Data shown
--- START ---

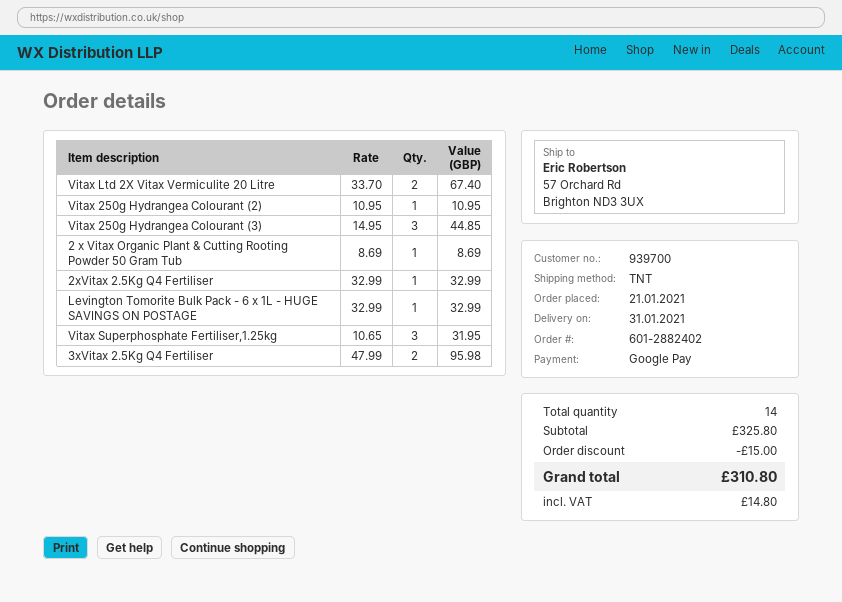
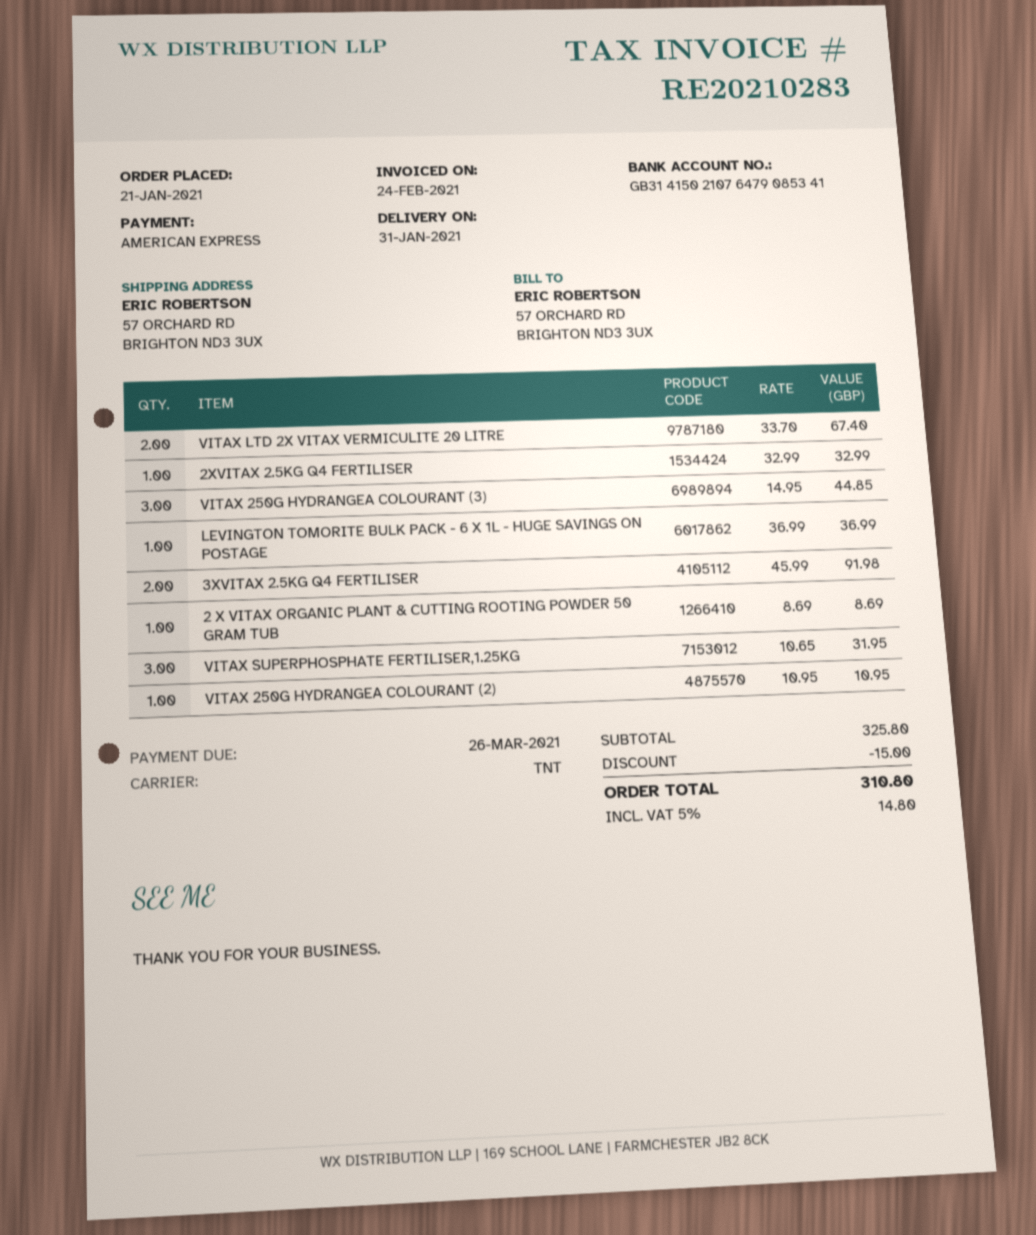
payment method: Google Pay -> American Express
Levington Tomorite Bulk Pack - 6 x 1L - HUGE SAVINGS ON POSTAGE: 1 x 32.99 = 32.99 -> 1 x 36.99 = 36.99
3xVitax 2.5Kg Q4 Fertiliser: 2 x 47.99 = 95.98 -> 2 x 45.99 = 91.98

--- END ---
--- START ---

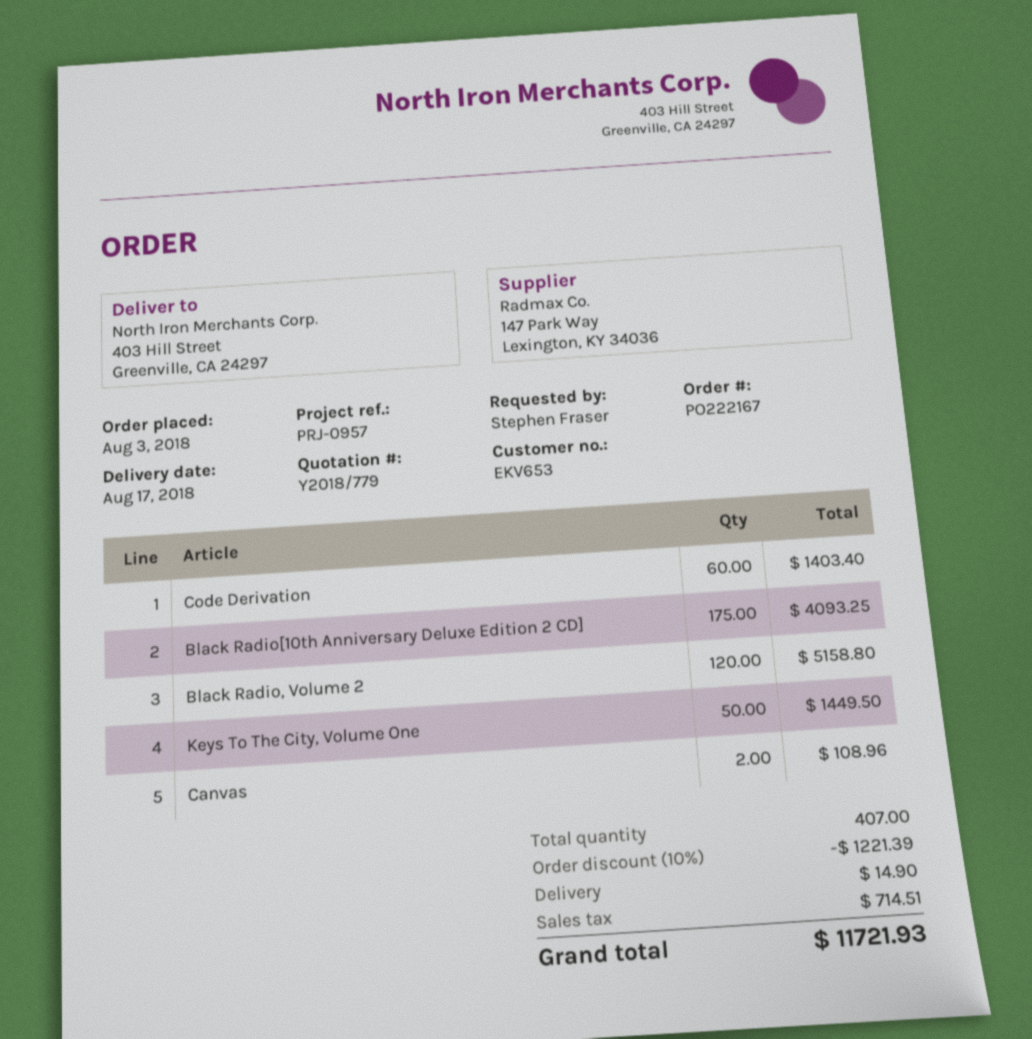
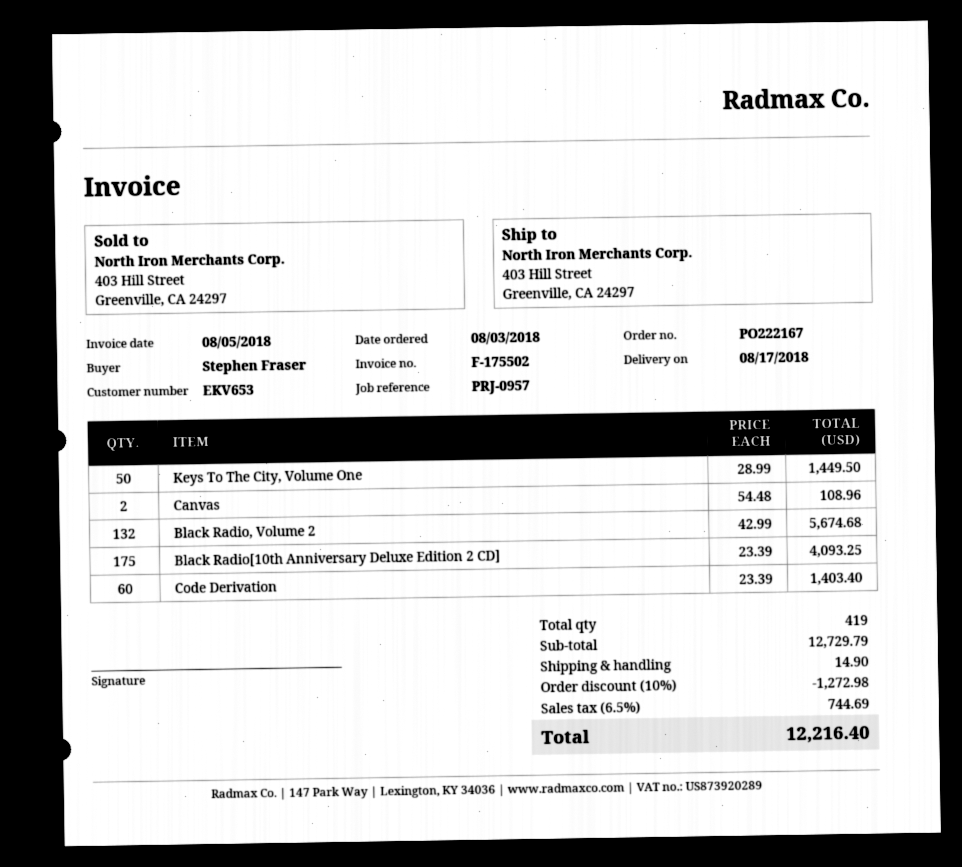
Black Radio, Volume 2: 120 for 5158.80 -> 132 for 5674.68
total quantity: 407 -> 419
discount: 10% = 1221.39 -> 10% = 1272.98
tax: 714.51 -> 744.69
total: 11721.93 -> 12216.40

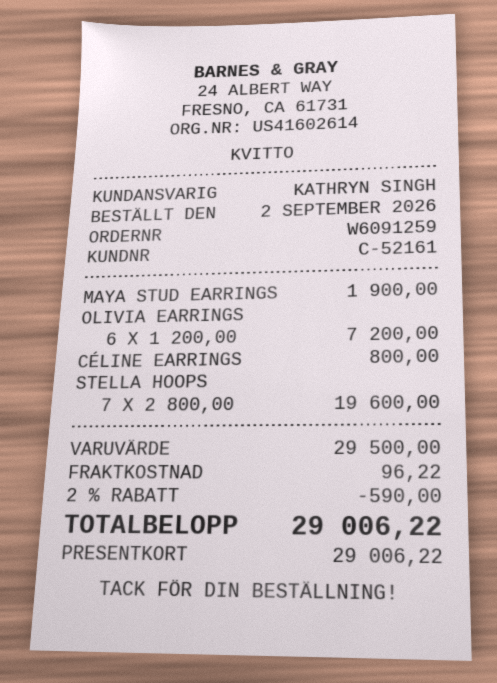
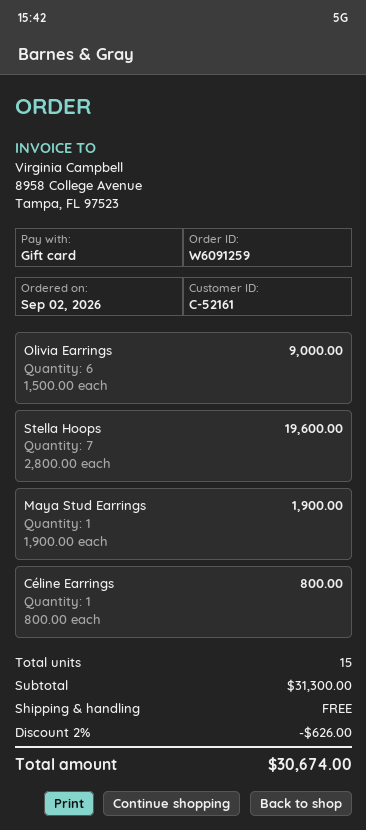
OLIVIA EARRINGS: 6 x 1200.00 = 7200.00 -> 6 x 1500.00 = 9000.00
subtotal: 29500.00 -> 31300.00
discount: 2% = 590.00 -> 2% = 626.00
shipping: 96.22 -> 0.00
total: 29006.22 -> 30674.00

--- END ---
--- START ---

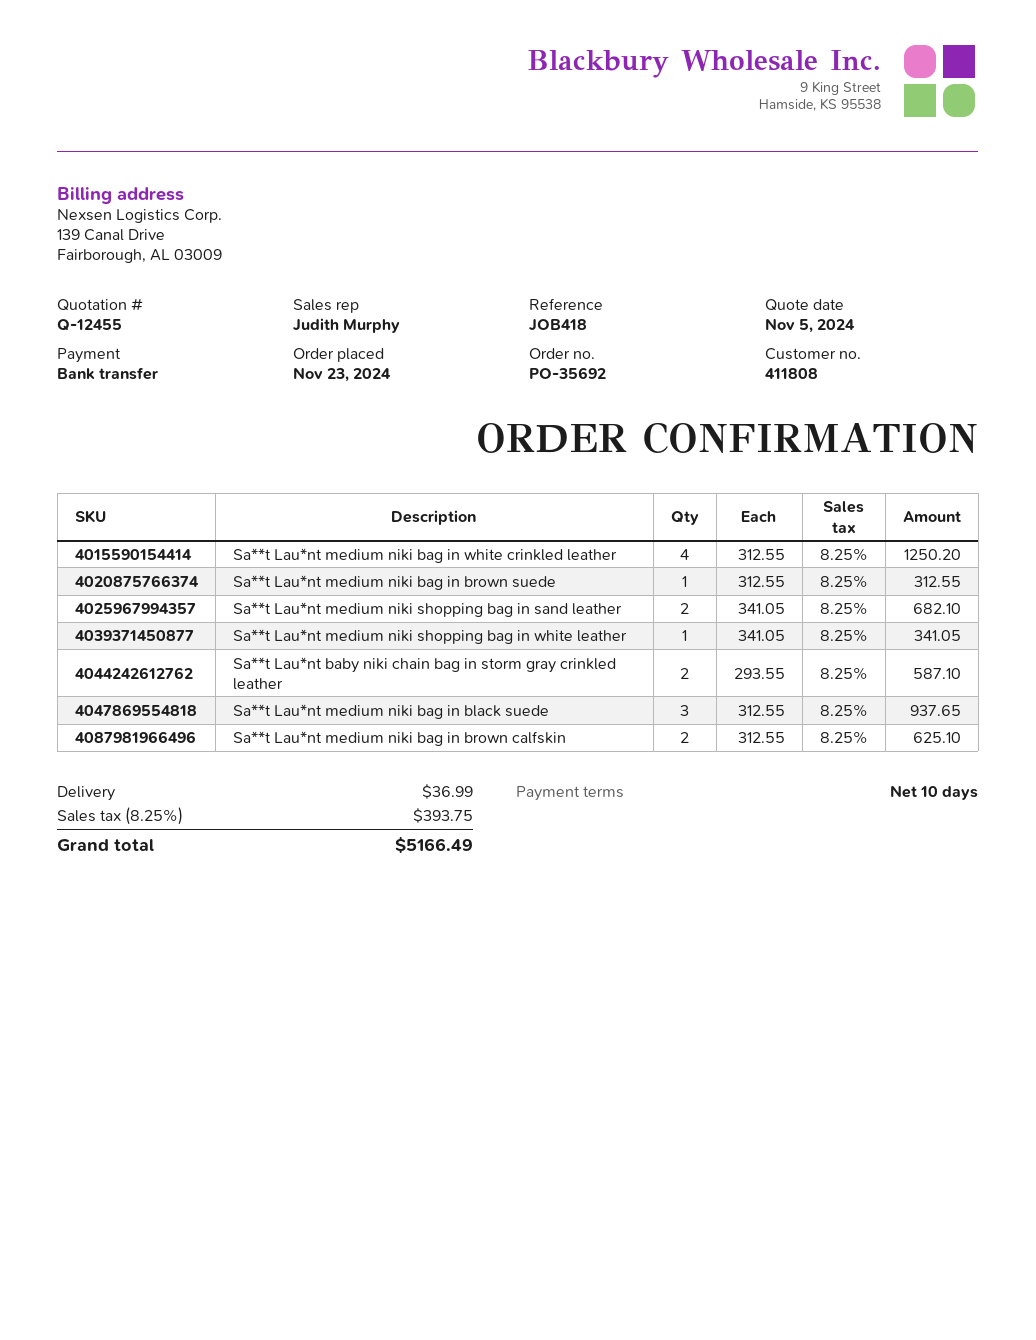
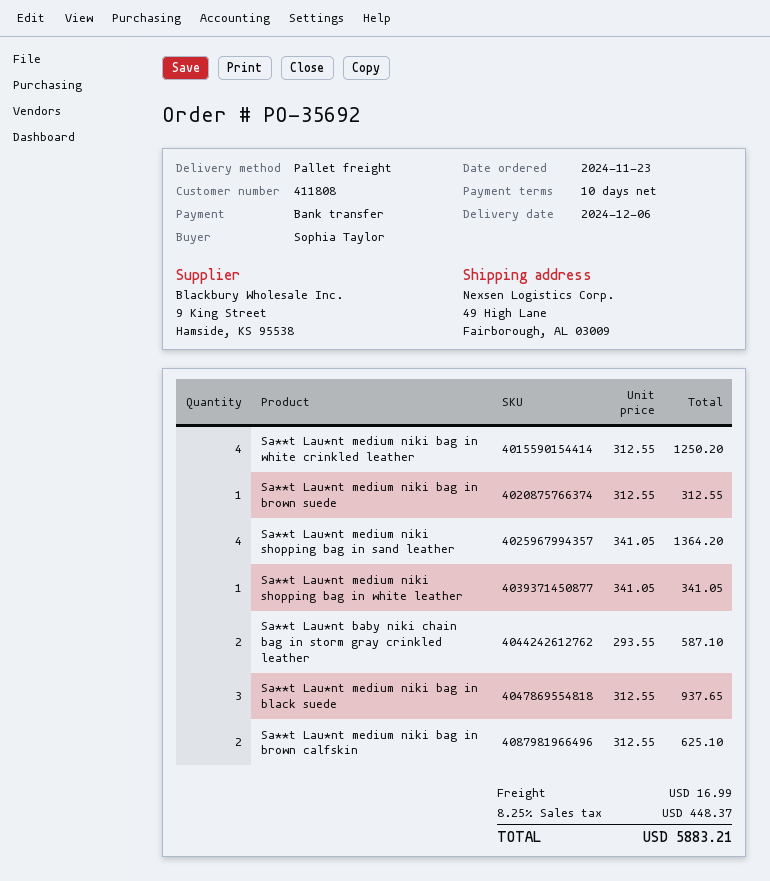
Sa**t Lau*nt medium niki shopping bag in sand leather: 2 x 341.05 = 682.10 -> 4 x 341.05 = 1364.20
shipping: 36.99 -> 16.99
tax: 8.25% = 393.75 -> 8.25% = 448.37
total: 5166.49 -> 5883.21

--- END ---

What the task asks
Take the lines above from the one containing "discount: 2% = 590.00 -> 2% = 626.00" down to the one containing "total: 29006.22 -> 30674.00", and transcribe them exactly, both ends included.

Problem solution
discount: 2% = 590.00 -> 2% = 626.00
shipping: 96.22 -> 0.00
total: 29006.22 -> 30674.00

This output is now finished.